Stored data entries
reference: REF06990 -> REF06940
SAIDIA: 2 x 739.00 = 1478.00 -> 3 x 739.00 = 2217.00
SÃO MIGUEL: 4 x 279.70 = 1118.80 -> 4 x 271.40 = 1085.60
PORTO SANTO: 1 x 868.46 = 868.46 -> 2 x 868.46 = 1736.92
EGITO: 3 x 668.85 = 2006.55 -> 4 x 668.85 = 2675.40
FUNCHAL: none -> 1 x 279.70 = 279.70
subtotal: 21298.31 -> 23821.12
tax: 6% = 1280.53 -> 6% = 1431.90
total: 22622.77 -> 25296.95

Problem statement
Please return the span of lines above that opens with the one containing "SAIDIA: 2 x" and closes with the final line, both included, exactly as written and nothing more.

Output below
SAIDIA: 2 x 739.00 = 1478.00 -> 3 x 739.00 = 2217.00
SÃO MIGUEL: 4 x 279.70 = 1118.80 -> 4 x 271.40 = 1085.60
PORTO SANTO: 1 x 868.46 = 868.46 -> 2 x 868.46 = 1736.92
EGITO: 3 x 668.85 = 2006.55 -> 4 x 668.85 = 2675.40
FUNCHAL: none -> 1 x 279.70 = 279.70
subtotal: 21298.31 -> 23821.12
tax: 6% = 1280.53 -> 6% = 1431.90
total: 22622.77 -> 25296.95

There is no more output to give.